War-torn states top corruption list
Wed, 18 Nov 2009 07:45:53 GMT
Afghanistan has fallen three places in the annual corruption ranking from a year earlier despite receiving billions of dollars a year in international support.
Berlin-based anti-corruption body, Transparency International (TI), said in its report released Tuesday that Somalia, Afghanistan, Myanmar, Sudan and Iraq are the bottom five nations in the survey among 180 countries.
TI says the public sector corruption in Afghanistan has degenerated over the past two years and is now seen to be more uncontrolled than in any country with the exception of Somalia.

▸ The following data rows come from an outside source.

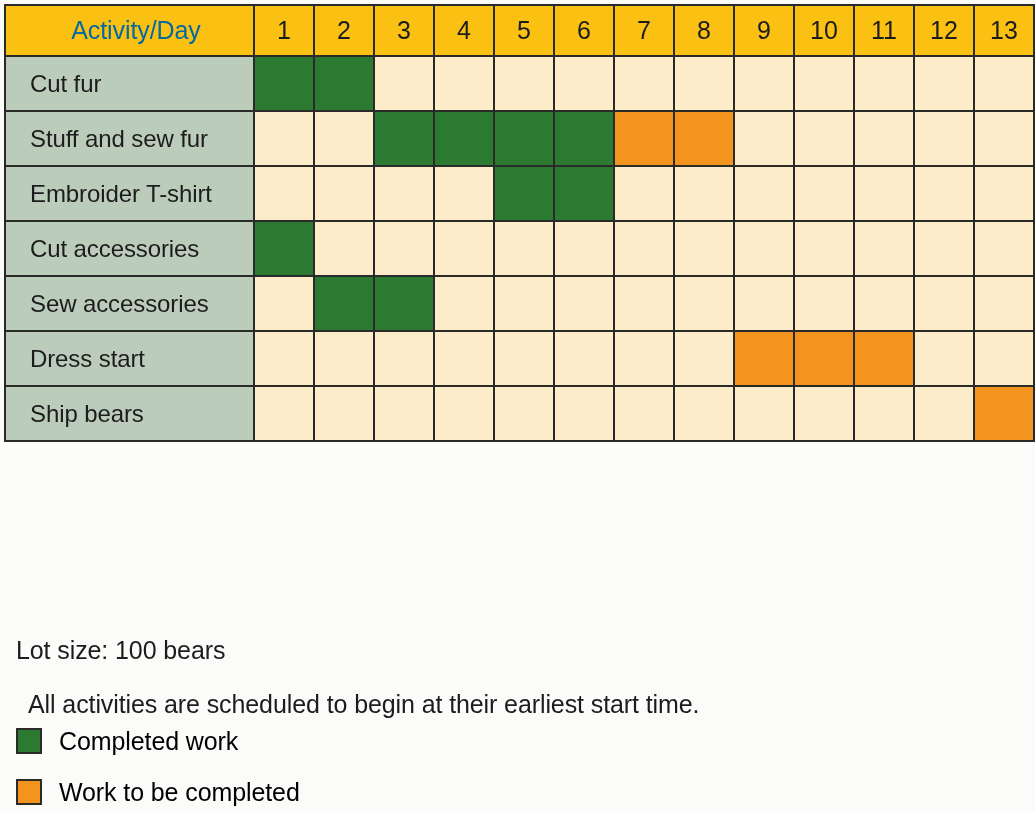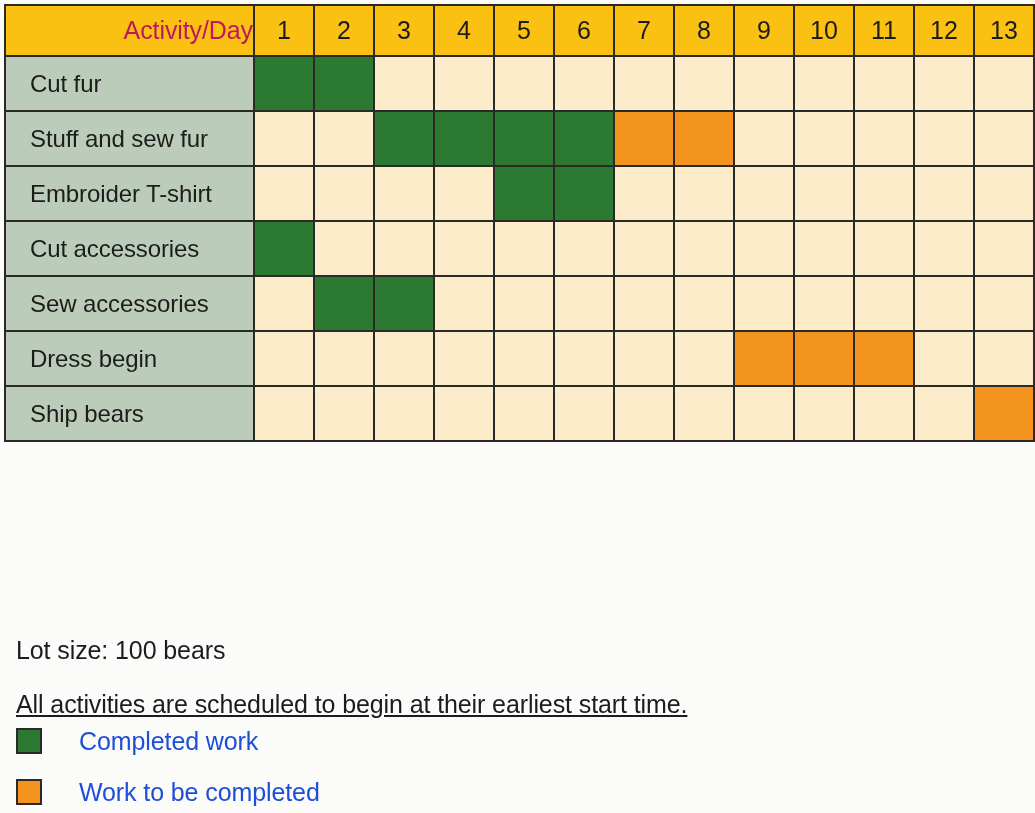"Activity/Day" th.activity-head { color: #be185d -> #0369a1; text-align: right -> center }
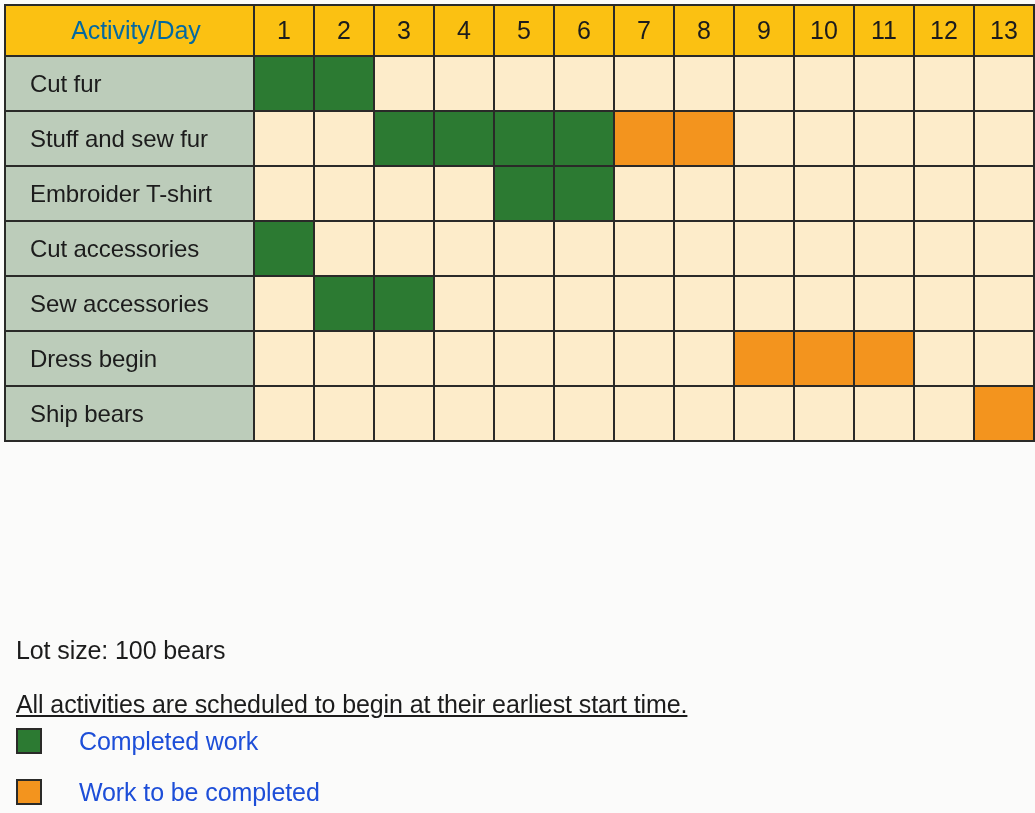"Dress begin" td.activity-label { text: begin -> start }
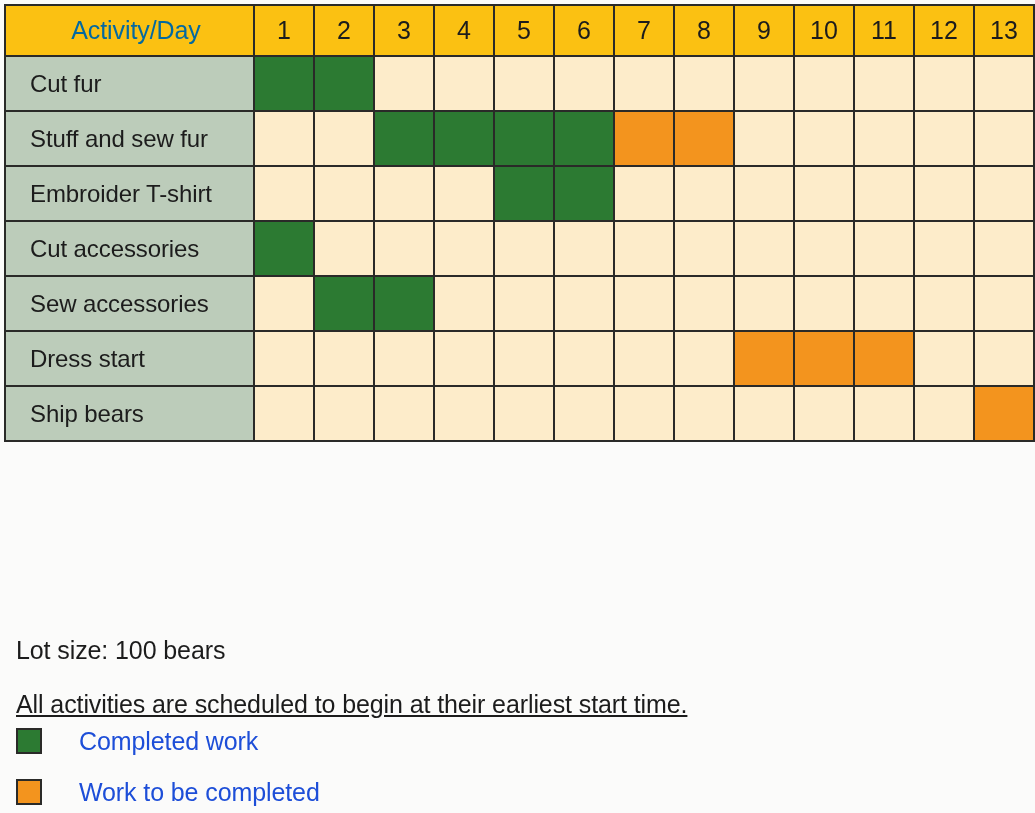"All activities are scheduled to" .note-sched { margin: 0 -> 12px; text-decoration: underline -> none }
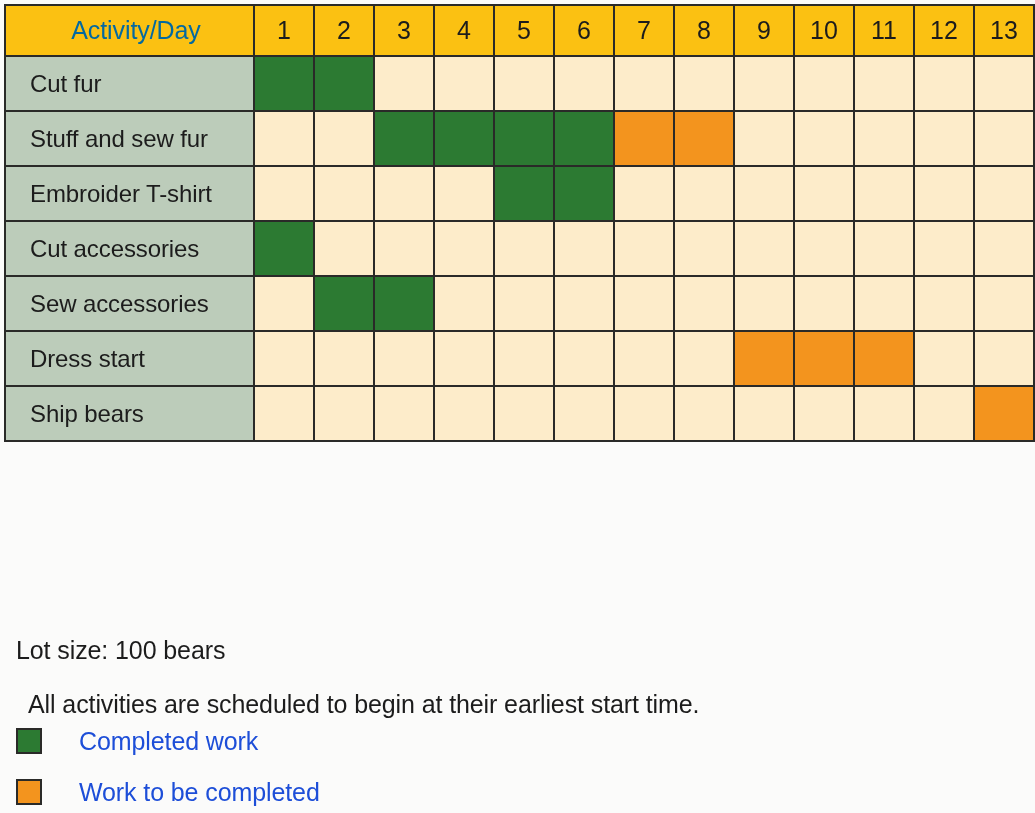"Completed work" .legend-label { color: #1d4ed8 -> #000000; margin-left: 37px -> 17px }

"Examples of corruption range from public posts for sale and justice for a price to daily bribing for basic services," the watchdog said about Afghanistan.
"This, along with the exploding opium trade, which is also linked to corruption, contributes to the downward trend in the country's score."
The survey scores countries on a scale from zero to ten, with zero indicating high levels of perceived corruption and ten showing low corruption levels.
For the third consecutive year, the east African nation of Somalia came in last, this time with a score of 1.1.
According to the survey, the cleanest countries with ranking close to a perfect 10 are New Zealand, Denmark and Singapore.
Meanwhile, TI also recommended that tax havens such as Switzerland and Liechtenstein do away with secrecy in banking laws.
"Corrupt money must not find a safe haven. It's time to put an end to secrecy in banking laws," the Berlin-based group's head, Huguette Labelle, said.